Embora não possa interferir diretamente nas investigações, Augusto Aras pode controlar as forças-tarefas pela gestão dos recursos, que é de sua alçada. O pedido de demissão do cargo de Anselmo Lopes, procurador-chefe da Operação Greenfield, que investiga um desvio dos fundos de pensão de bancos públicos e estatais, deveu-se à falta de condições para prosseguir o trabalho, pois a equipe, que já contou com cinco procuradores, ficará apenas com ele em dedicação integral devido à recusa da PGR de prorrogar o empréstimo de dois procuradores que estavam ali alocados.   

O mesmo expediente foi adotado na Lava-Jato de São Paulo, que perdeu três procuradores de tempo integral e em Curitiba, onde os procuradores terão de acumular os casos da força-tarefa com outros de outras origens. Além de terem perdido o coordenador, Deltan Dallagnol, devido a problemas de saúde na família que o impedem de continuar enfrentando os ataques que sofre, inclusive no Conselho Nacional do Ministério Público, onde Aras tem influência.  

O pretexto de reorganizar as forças-tarefas embute a vontade política de controlar as investigações, o que aumentará o cacife do Procurador-Geral Augusto Aras no xadrez político de Brasília. Ele alega que o pedido de demissão coletiva de sete procuradores da Lava-jato em São Paulo deveu-se a uma disputa interna, no que está tecnicamente correto.  

No entanto, essa desavença só existiu porque Aras, com suas críticas permanentes à atuação da Lava-Jato, estimula dissidências e se beneficia de informações internas na sua luta contra o “lavajatismo”, como pejorativamente se refere à principal força-tarefa do Ministério Público.  

Foi em relatos da procuradora Viviane de Oliveira Martinez que Aras se baseou para dizer que a distribuição de tarefas não seguia as normas, mas os interesses dos procuradores.  Ao minar a força-tarefa, não só se coloca como uma alternativa para Bolsonaro na escolha do substituto de Celso de Mello, como no mínimo ganha mais força enquanto Procurador-Geral.  
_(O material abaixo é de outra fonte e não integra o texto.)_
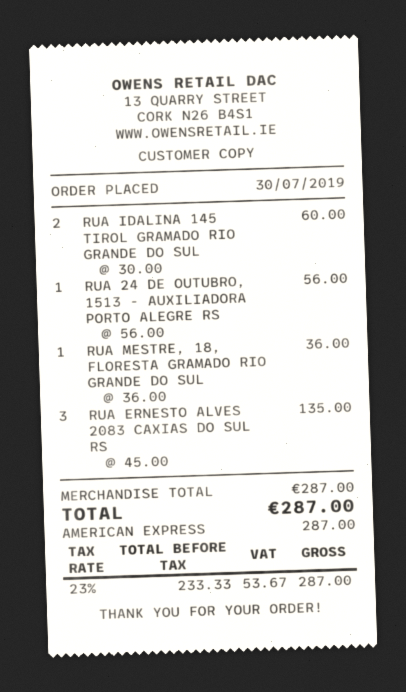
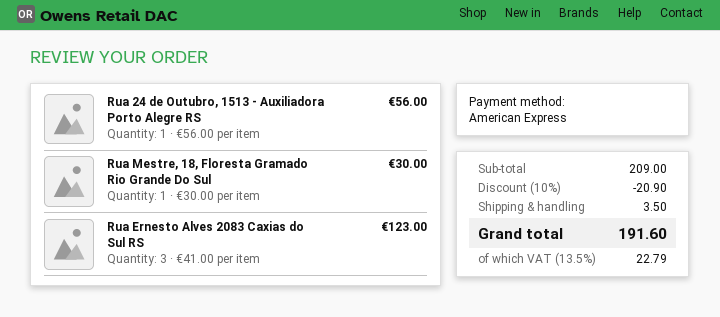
RUA IDALINA 145 TIROL GRAMADO RIO GRANDE DO SUL: 2 x 30.00 = 60.00 -> none
RUA MESTRE, 18, FLORESTA GRAMADO RIO GRANDE DO SUL: 1 x 36.00 = 36.00 -> 1 x 30.00 = 30.00
RUA ERNESTO ALVES 2083 CAXIAS DO SUL RS: 3 x 45.00 = 135.00 -> 3 x 41.00 = 123.00
subtotal: 287.00 -> 209.00
discount: none -> 10% = 20.90
shipping: none -> 3.50
tax: 23% = 53.67 -> 13.5% = 22.79
total: 287.00 -> 191.60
A decisão de renovar em prazos curtos, de até dois meses, o funcionamento das forças-tarefas e de seus integrantes, imobiliza as equipes, que não podem ter uma visão de médio prazo pelo menos para as investigações. A neutralização das forças-tarefas, principalmente as que têm mais importância política, faz parte de um conjunto de medidas que estão sendo tomadas no Judiciário e no Congresso para evitar que o Ministério Público exerça suas tarefas autonomamente, sem interferências políticas.